2. The surgical instrument of claim 1, wherein the polyphenyl ether polymer is selected from the group consisting of a six-ring polyphenyl ether polymer, a five-ring polyphenyl ether polymer, a four-ring polyphenyl ether polymer, a three- and four-ring oxy- and thioether polymer, a three-ring polyphenyl ether polymer, a two-ring diphenyl ether polymer, or a combination thereof.

3. The surgical instrument of claim 2, wherein the polyphenyl ether polymer is a five-ring polyphenyl ether polymer.

4. The surgical instrument of claim 1, wherein the metal surface comprises metal alloys selected from the group consisting of stainless steel, titanium or titanium alloy, iron-nickel alloy, molybdenum alloy or combinations thereof.

5. The surgical instrument of claim 4, wherein the metal alloy is selected from the group consisting of a stainless steel alloy, a molybdenum alloy, or a combination thereof.

6. The surgical instrument of claim 5, wherein the metal alloy comprises an M2 molybdenum alloy.

7. The surgical instrument of claim 1, wherein the polymeric coating is resistant to degradation by gamma radiation.

8. The surgical instrument of claim 1, wherein the instrument is a cutting instrument or an articulating instrument.

9. The surgical instrument of claim 1, wherein the surgical instrument is either sterile or non-sterile.

10. The surgical instrument of claim 9, wherein the surgical instrument is sterile.

11. A method of treating a metal surface of a surgical instrument to improve corrosion resistance, wherein the method comprises coating the metal surface with a biocompatible polymeric coating, wherein the polymeric coating comprises a polyphenyl ether polymer.

12. The method of claim 11, wherein the polyphenyl ether polymer is selected from the group consisting of a six-ring polyphenyl ether polymer, a five-ring polyphenyl ether polymer, a four-ring polyphenyl ether polymer, a three- and four-ring oxy- and thioether polymer, a three-ring polyphony ether polymer, a two-ring diphenyl ether polymer, or a combination thereof.

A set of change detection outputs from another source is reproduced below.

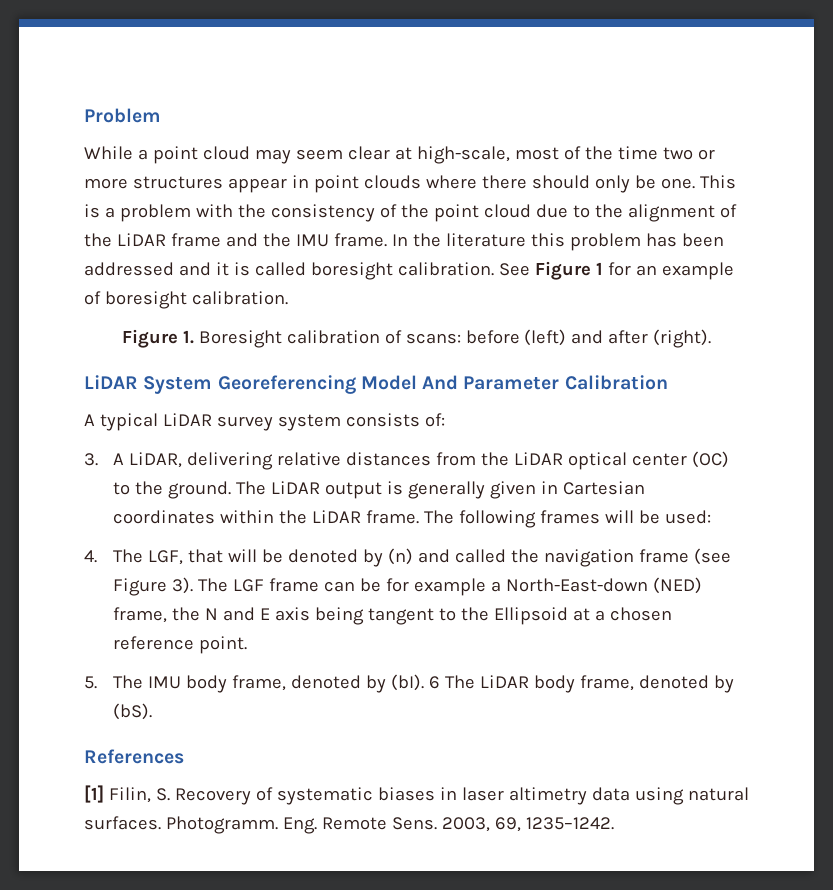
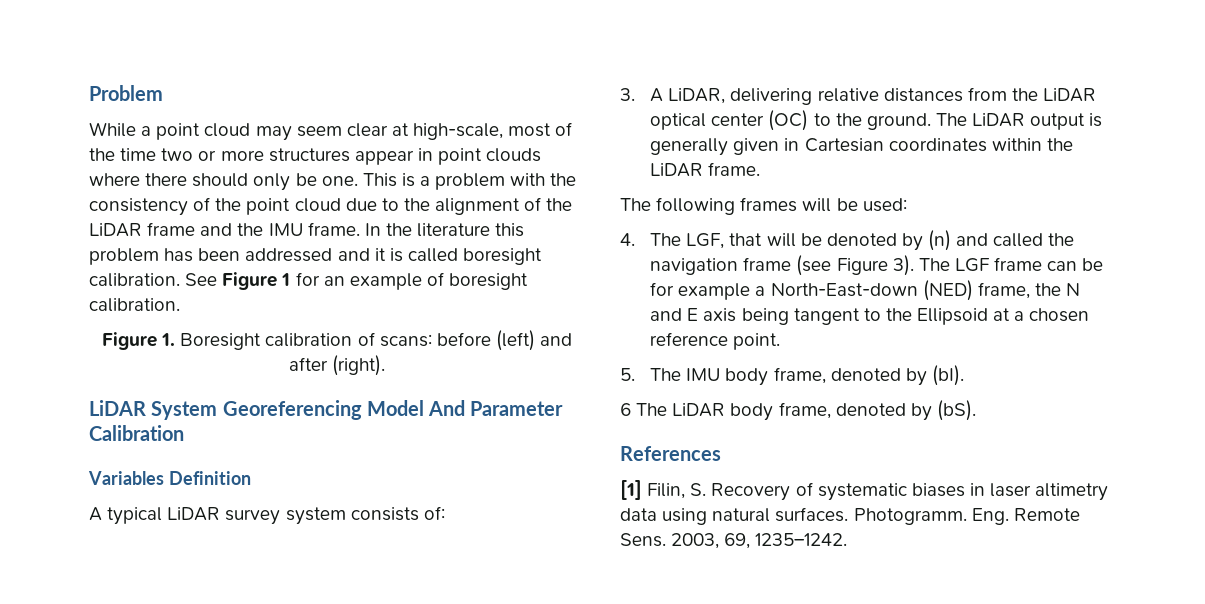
+ Variables Definition
- The LiDAR output is generally given in Cartesian coordinates within the LiDAR frame. The following frames will be used:
+ The LiDAR output is generally given in Cartesian coordinates within the LiDAR frame.
+ The following frames will be used:
- 5. The IMU body frame, denoted by (bI). 6 The LiDAR body frame, denoted by (bS).
+ 5. The IMU body frame, denoted by (bI).
+ 6 The LiDAR body frame, denoted by (bS).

13. The method of claim 12, wherein the polyphenyl ether polymer is a five-ring polyphenyl ether polymer.

14. The method of claim 11, wherein the metal surface comprises metal alloys selected from the group consisting of stainless steel, titanium or titanium alloy, iron-nickel alloy, molybdenum alloy or combinations thereof.

15. The method of claim 14, wherein the metal alloy is selected from the group consisting of stainless steel alloy, molybdenum alloy, or combinations thereof.

16. The method of claim 15, wherein the metal alloy comprises an M2 molybdenum alloy.

17. The method of claim 11, wherein the polymeric coating is resistant to degradation by gamma radiation.

18. The method of claim 11, wherein the surgical instrument is a cutting instrument or an articulating instrument.

19. The method of claim 11, wherein the surgical instrument is either sterile or non-sterile.

20. The method of claim 19, wherein the surgical instrument is sterile.